The task: A faithful copy of the data, pictures omitted, is the required answer.

Change detection outputs:
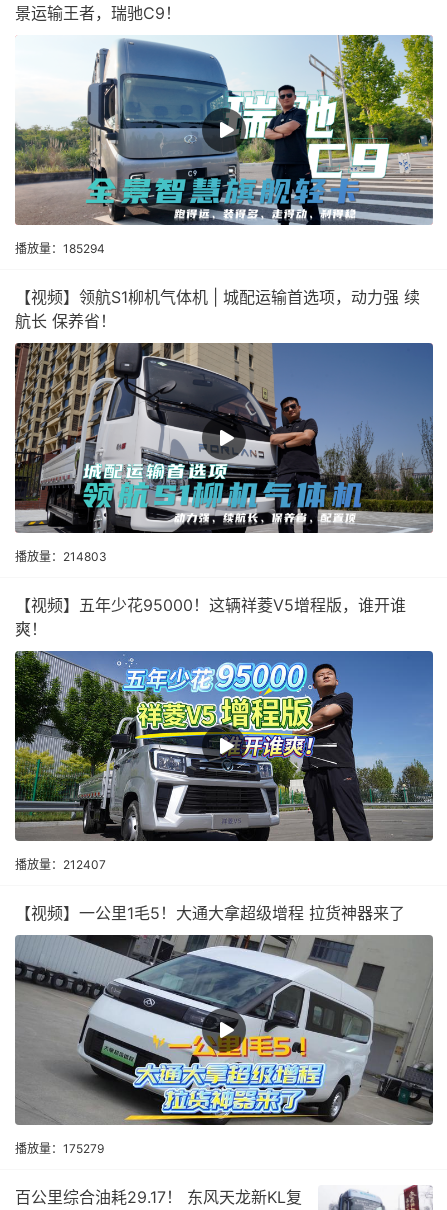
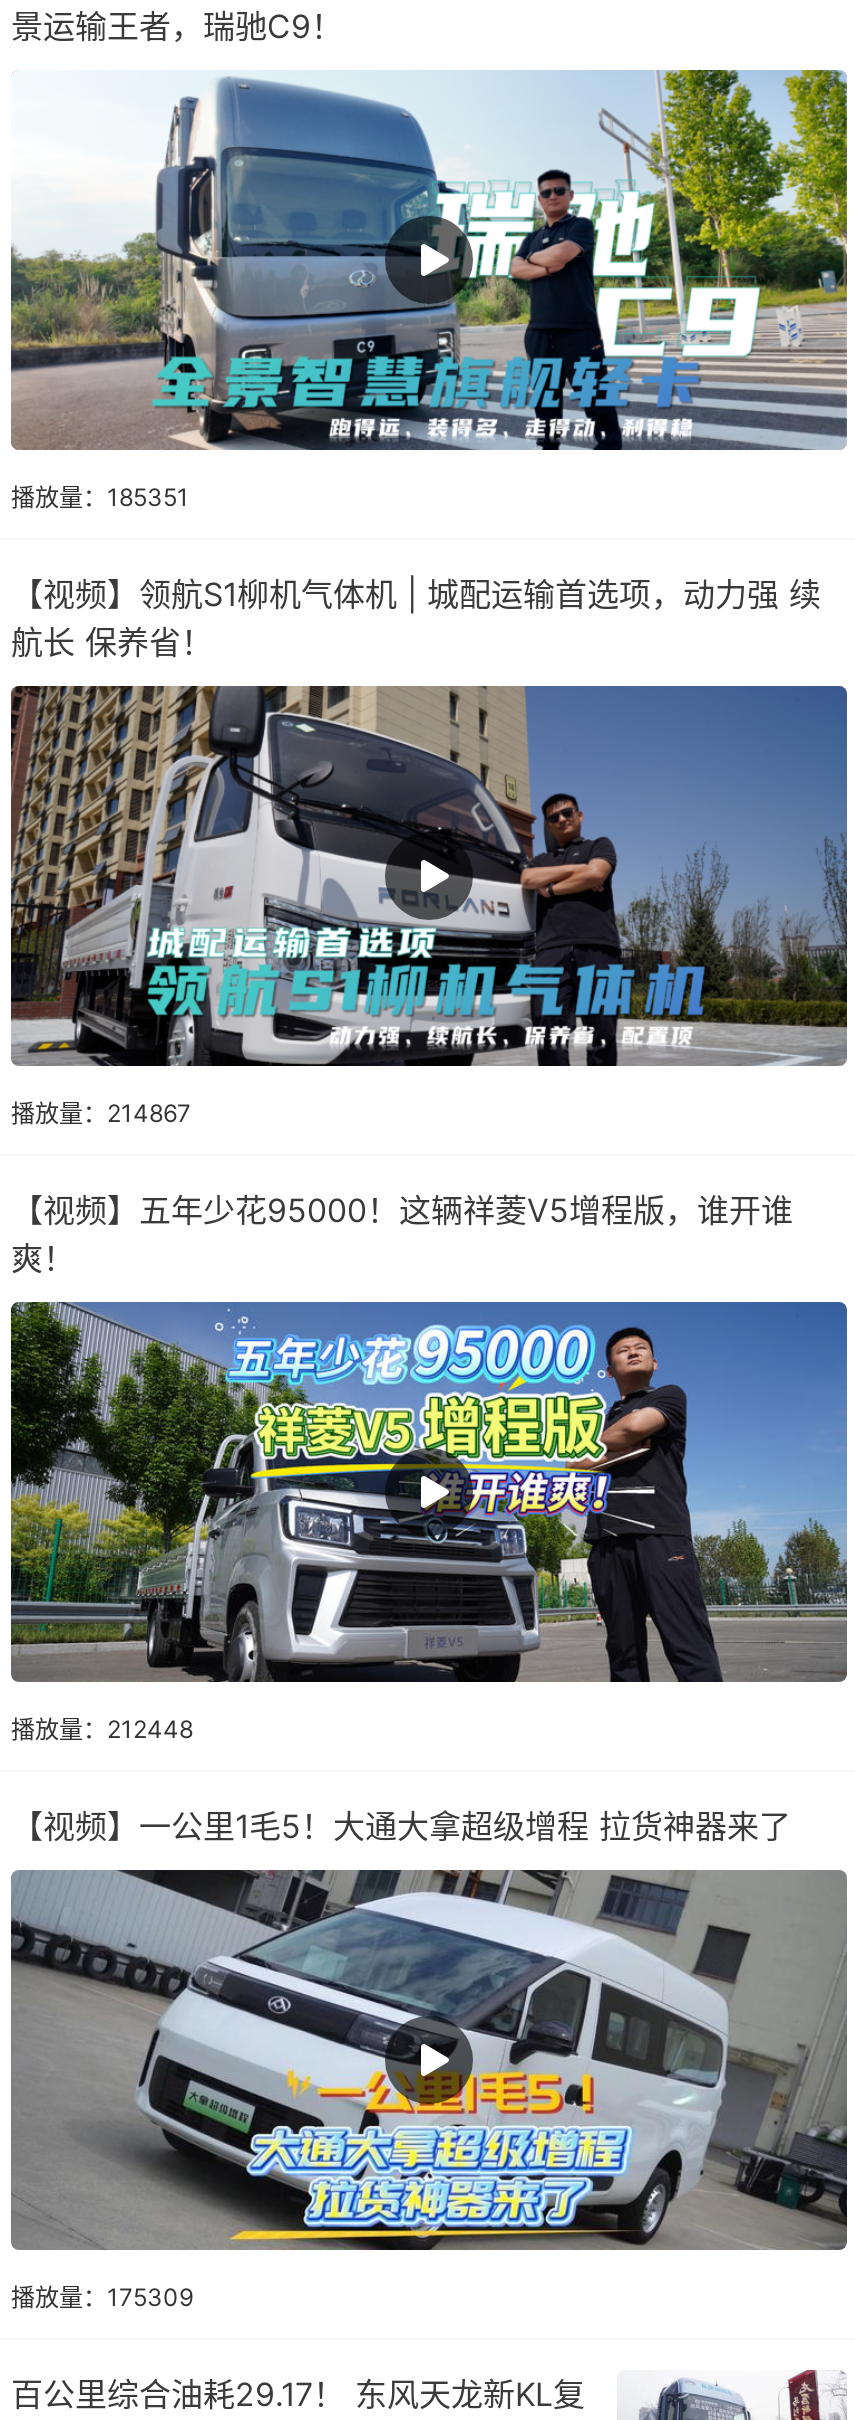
- 播放量：185294
+ 播放量：185351

- 播放量：214803
+ 播放量：214867

- 播放量：212407
+ 播放量：212448

- 播放量：175279
+ 播放量：175309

Response to this task:
- 播放量：185294
+ 播放量：185351

- 播放量：214803
+ 播放量：214867

- 播放量：212407
+ 播放量：212448

- 播放量：175279
+ 播放量：175309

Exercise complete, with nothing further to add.